When I help organizations formulate strategy, we do it in small groups of six to 14 individuals, exclusively leaders with P&L responsibility. This small group makes the final decisions on where the organization should go.

However, before we all gather in a room, the organization seeks opinions from everyone else. Surveys, town halls and one-on-one conversations surface the major concerns and ideas, all of them which affect the strategy itself.

You can attract and retain talent by setting up something similar. The final decisions may be made by the CMO or VP of marketing but there’s room to solicit opinions and feedback from everyone else. It’s less top-down in one direction and more top-down-top in both directions.

I also see more leaders embrace more delegation on bigger decisions. This is another level from just soliciting advice. You can start to give individuals autonomy and the opportunity to make mistakes and learn from them.

Before delegation happens, the top-down-top relationship needs to be established. Once that is the case, then you can explore other ways of letting go of all the decision-making power.

Degrees or competencies?

The American Opportunity Index mentioned above has a category for how effective organizations are at taking employees without degrees into high paying jobs.

College degrees aren’t going away but marketing leaders should question their use when selecting candidates.

College degrees are a proxy for a list of highly desirable traits: the ability to complete assignments, critical thinking, teamwork and others.

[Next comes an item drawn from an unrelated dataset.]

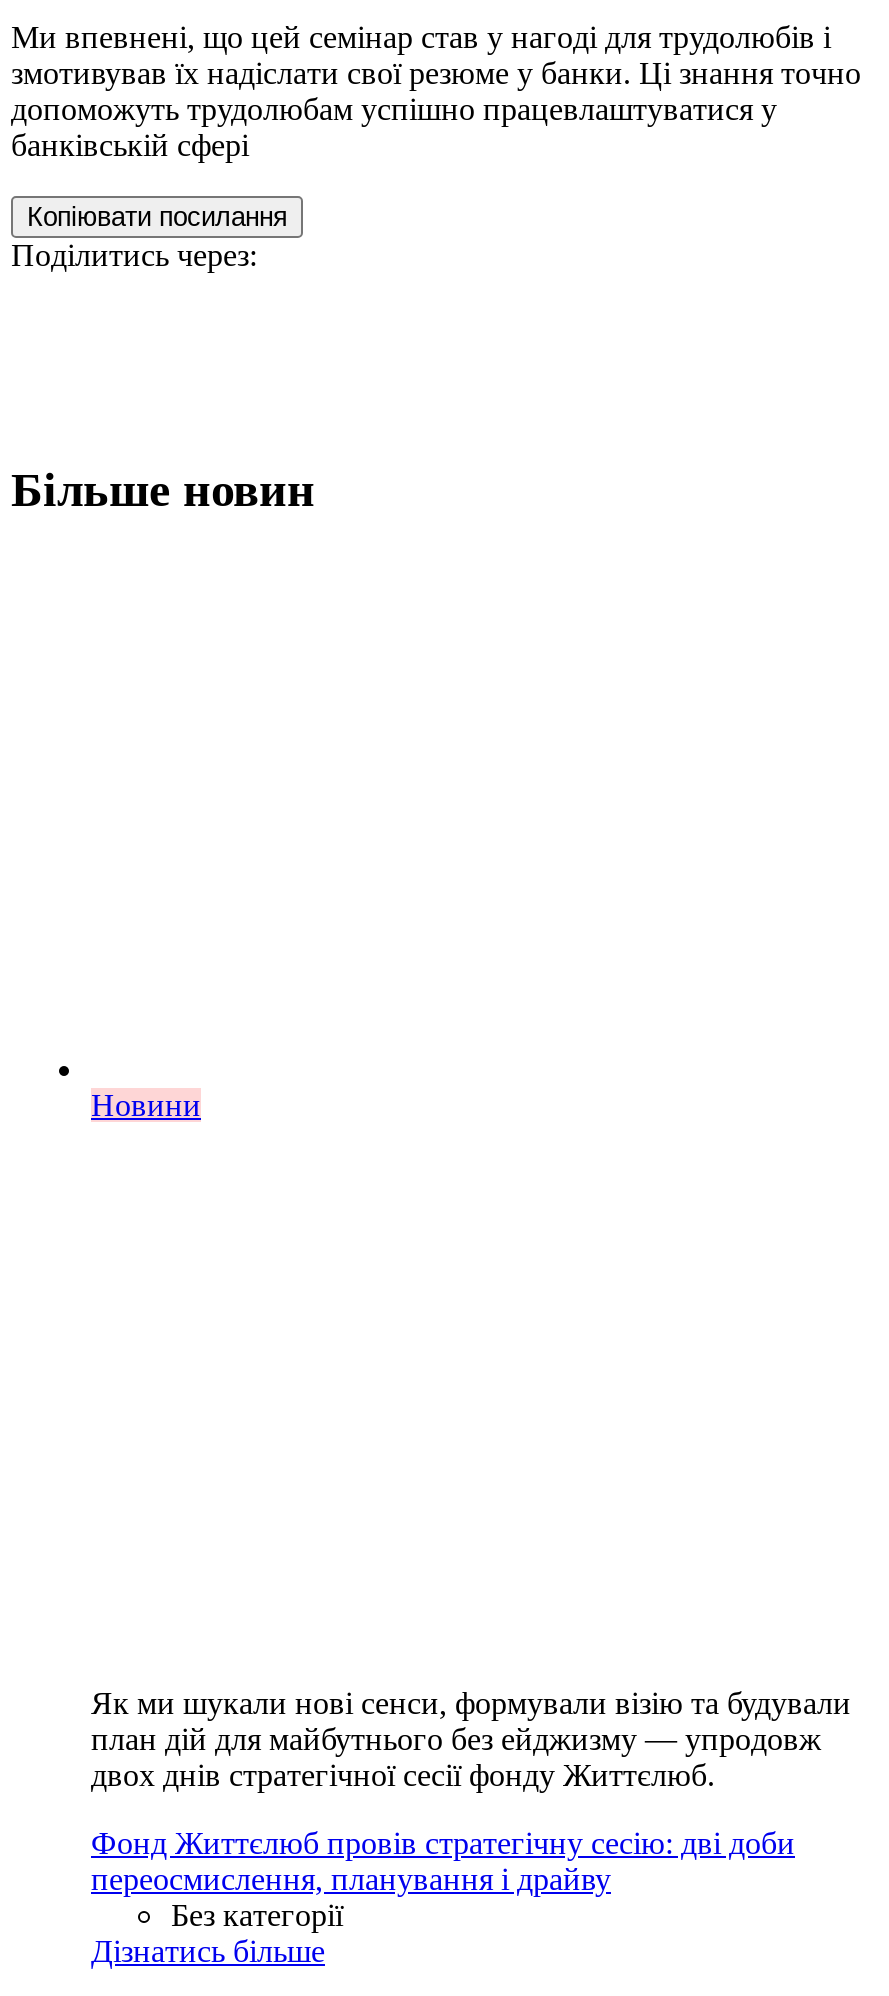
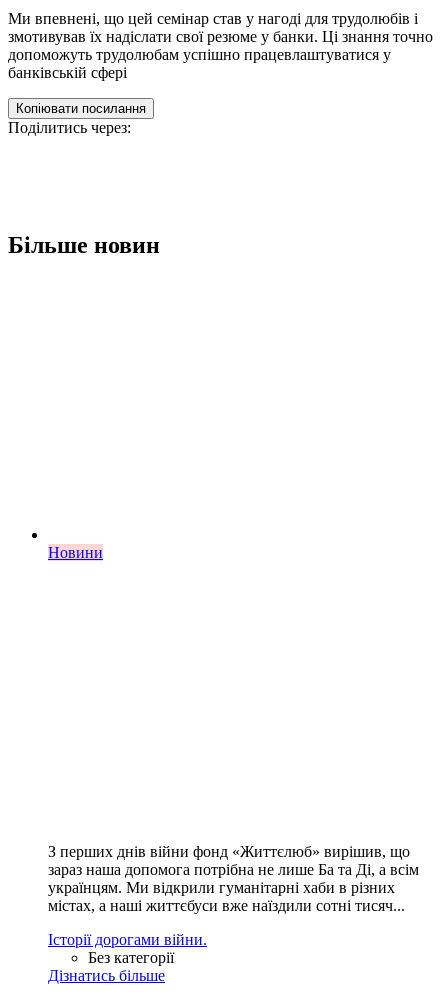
[91,1687,851,1793] Як ми шукали нові сенси, формували візію та будували | план дій для майбутнього без ейджизму — упродовж | двох днів стратегічної сесії фонду Життєлюб. -> [48,843,419,914] З перших днів війни фонд «Життєлюб» вирішив, що | зараз наша допомога потрібна не лише Ба та Ді, а всім | українцям. Ми відкрили гуманітарні хаби в різних | містах, а наші життєбуси вже наїздили сотні тисяч...
[91,1827,795,1897] Фонд Життєлюб провів стратегічну сесію: дві доби | переосмислення, планування і драйву -> [48,931,207,948] Історії дорогами війни.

The obvious counterargument is that someone could develop these traits without going to college.

The goal when hiring talent is to find someone who can contribute to the performance of the team. Leaders need to identify the traits needed and look objectively at a person, with or without a degree.

This is even more relevant in a world where AI is replacing all the routine tasks such as creating assets, posting on social media, writing text and so forth. The competencies needed are changing into soft skills such as communication, teamwork, and strategic thinking,

College degrees will eventually adjust but their relevance will be questionable in the meantime.

Don’t dismiss job applications who don’t have the standard degree. They could still have all the valuable traits needed in a rapidly changing world. In fact, their lack of degree could be a breath of fresh air.

Talent is the foundation for success

Retaining talents is always a priority but if budgets are tight and economic conditions are uncertain, then it is even more important. Great talent helps teams accomplish more with less. The rise of technologies like AI means talent has to play an even bigger role as the small, routine tasks disappear.

We explored three ideas in this post. Offering a menu of opportunities to showcase your commitment to helping employees progress in their career by learning valuable skills.

Offering a bigger say in how decisions are made, starting by soliciting feedback and eventually moving to full delegation. You can call it empowerment, autonomy or something else. Ambitious individuals want it. 

Finally, we looked at how college degrees may be obfuscating great talent. You can change this by focusing on competencies, especially those that will be highly desirable in the future.

Talent is still one of the major factors contributing to the success of organizations. Make sure you’re doing all you can for yours.